Words That Mean What They Say

Not onomatopoeia -- that's words that sound like the the thing, quack for example -- but a word that has something of its definition about it. For example "glister" seems to have an oily gleam somehow. Joseph Bottum want to call these words Agenbites:
Let's coin a term for this kind of poetic, extralogical accuracy. Let's call it agenbite. That's a word Michael of Northgate cobbled up for his 1340 Remorse of Conscience--or Agenbite of Inwit, as he actually titled the book. English would later settle on the French-born word "remorse" to carry the sense of the Latin re-mordere, "to bite again." But Michael didn't know that at the time, and so he simply translated the word's parts: again-bite or (in the muddle of early English spelling) agenbite.
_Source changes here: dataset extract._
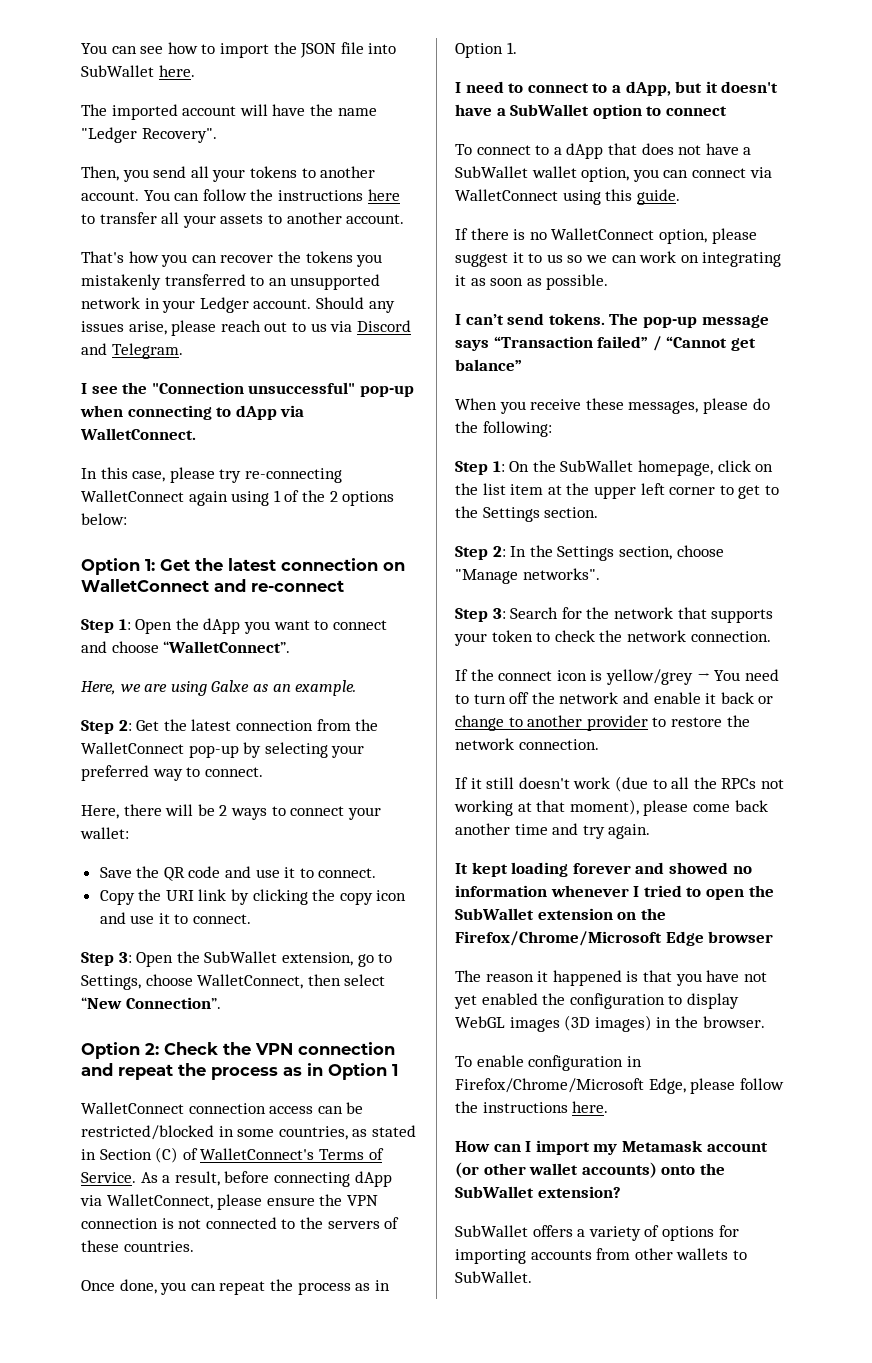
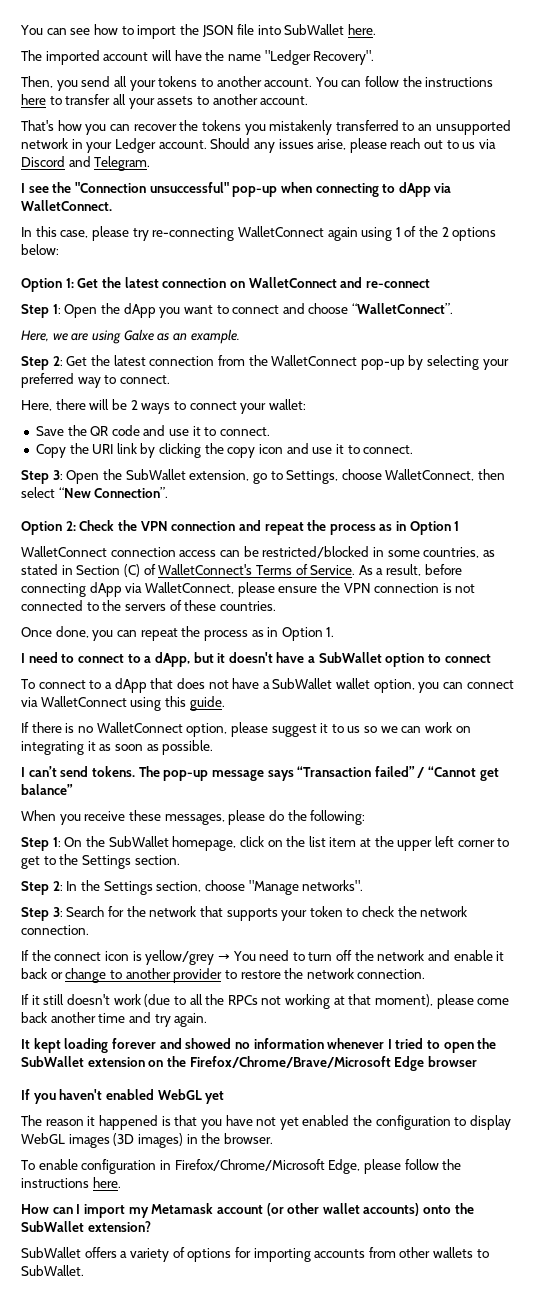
- It kept loading forever and showed no information whenever I tried to open the SubWallet extension on the Firefox/Chrome/Microsoft Edge browser
+ It kept loading forever and showed no information whenever I tried to open the SubWallet extension on the Firefox/Chrome/Brave/Microsoft Edge browser
+ If you haven't enabled WebGL yet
Which is all very clever if somewhat lacking in any real logical reason for the choice. It's not a word I'm about to start dropping in conversation. Bottum, though, has any number of great examples many of which will have you nodding in agreement:
Ethereal is an agenbite, isn't it? All ethereal and airy. Rapier, swashbuckler, erstwhile, obfuscate, spume--agenbites, every one. Reverberation reverberates, and jingle jingles. A friend insists that machination is a word that tells you all about its Machiavellian self, and surely sporadic is a clean agenbite, with something patchy and intermittent in the taste as you say it.